In [None]:
from datetime import datetime

import time
import os
import sys
from pathlib import Path

import numpy as np
from scipy.stats import lognorm
import pandas as pd

from astropy import stats
from astropy.io import fits
from astropy.time import Time
import astropy.units as u

import matplotlib
matplotlib.use('nbagg')
import matplotlib.pyplot as plt
from mpl_toolkits.mplot3d import Axes3D

import seaborn as sns
import tensorflow as tf
from tensorflow import keras
from tensorflow.keras import layers

config = tf.ConfigProto()
config.gpu_options.allow_growth = True
sess = tf.Session(config=config)

np.random.seed(42)

print(tf.__version__)

In [None]:
%load_ext autoreload
%autoreload 2

In [None]:
# load data and make some subsets for each wfs for inspection later
dfs = []
for y in [2017, 2018, 2019]:
    dfs.append(pd.read_csv(f"../raw_data/{y}_wfs.csv"))
data = pd.concat(dfs)
data['ut'] = pd.to_datetime(data.ut)
data['az'][data['az'] < 0.] += 360.

f9 = data[data['wfs'] == 'newf9']
f5 = data[data['wfs'] == 'f5']
mmirs = data[data['wfs'] == 'mmirs']
bino = data[data['wfs'] == 'binospec']

In [None]:
bino.head()

In [None]:
data.columns

In [None]:
# wrangle the times to add colums for mjd to look for trends over time and hour to look for nightly trends
raw_times = data['time']
times = Time(raw_times.values.tolist(), format='isot', scale='utc')
mjd = times.mjd
data['mjd'] = mjd.tolist()
data['hour'] = data['ut'].dt.hour
data.head()

In [None]:
e_series_2019 = pd.read_csv("../halcoll/data/halcoll_temps.csv")
e_series_2019.head()

In [None]:
fixed = data.drop(columns=['ut']).set_index(pd.DatetimeIndex(data['time'], name='ut'))
fixed.head()

In [None]:
e_series = e_series_2019.set_index(pd.DatetimeIndex(e_series_2019['ts'], name='ut').tz_localize('MST').tz_convert(None)).drop(columns=['ts'])
e_series.head()

In [None]:
merged = pd.merge_asof(fixed.sort_index(), e_series, on='ut')
merged.head()

In [None]:
merged.columns

In [None]:
# trim out columns not relevant to training
trimmed = merged.drop(columns=['ut', 'time', 'airmass', 'cc_x_err', 'cc_y_err', 'chamt', 'osst', 'outt', 'exptime', 'file', 'focerr', 'fwhm', 'raw_seeing', 'residual_rms', 'seeing', 'wavefront_rms', 'xcen', 'ycen', 'comaerr'])
trimmed = trimmed.dropna()
trimmed.head()

In [None]:
labels = ['focus', 'tiltx', 'tilty', 'transx', 'transy']

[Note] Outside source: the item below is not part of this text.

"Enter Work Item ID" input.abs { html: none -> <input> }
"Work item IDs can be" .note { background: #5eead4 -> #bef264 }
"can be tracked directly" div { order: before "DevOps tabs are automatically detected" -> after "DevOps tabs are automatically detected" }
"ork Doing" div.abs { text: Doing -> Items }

# assign columns for each wfs so we can use them as features for training
wfs = trimmed.pop('wfs')
trimmed['f9'] = (wfs == 'newf9') * 1
trimmed['f5'] = (wfs == 'f5') * 1
trimmed['mmirs'] = (wfs == 'mmirs') * 1
trimmed['bino'] = (wfs == 'binospec') * 1
trimmed = trimmed[(trimmed['hour'] > 0) & (trimmed['hour'] <= 13)]
trimmed

In [None]:
# the large range in offsets is messing up the training. so normalize the hexapod coords to their means
means = {}
for w in ['f5', 'f9', 'mmirs', 'bino']:
    means[w] = {}
for l in labels:
    # f/5 and bino are optically the same and have very similar mean hexapod coords
    means['f5'][l] = trimmed[(trimmed['f5'] == 1) | (trimmed['bino'] == 1)][l].mean()
    means['bino'][l] = means['f5'][l]
    means['mmirs'][l] = trimmed[trimmed['mmirs'] == 1][l].mean()
    means['f9'][l] = trimmed[trimmed['f9'] == 1][l].mean()

for k in means:
    for l in labels:
        trimmed[l][trimmed[k] == 1] -= means[k][l]
trimmed

In [None]:
train_dataset = trimmed.sample(frac=0.8, random_state=0)
test_dataset = trimmed.drop(train_dataset.index)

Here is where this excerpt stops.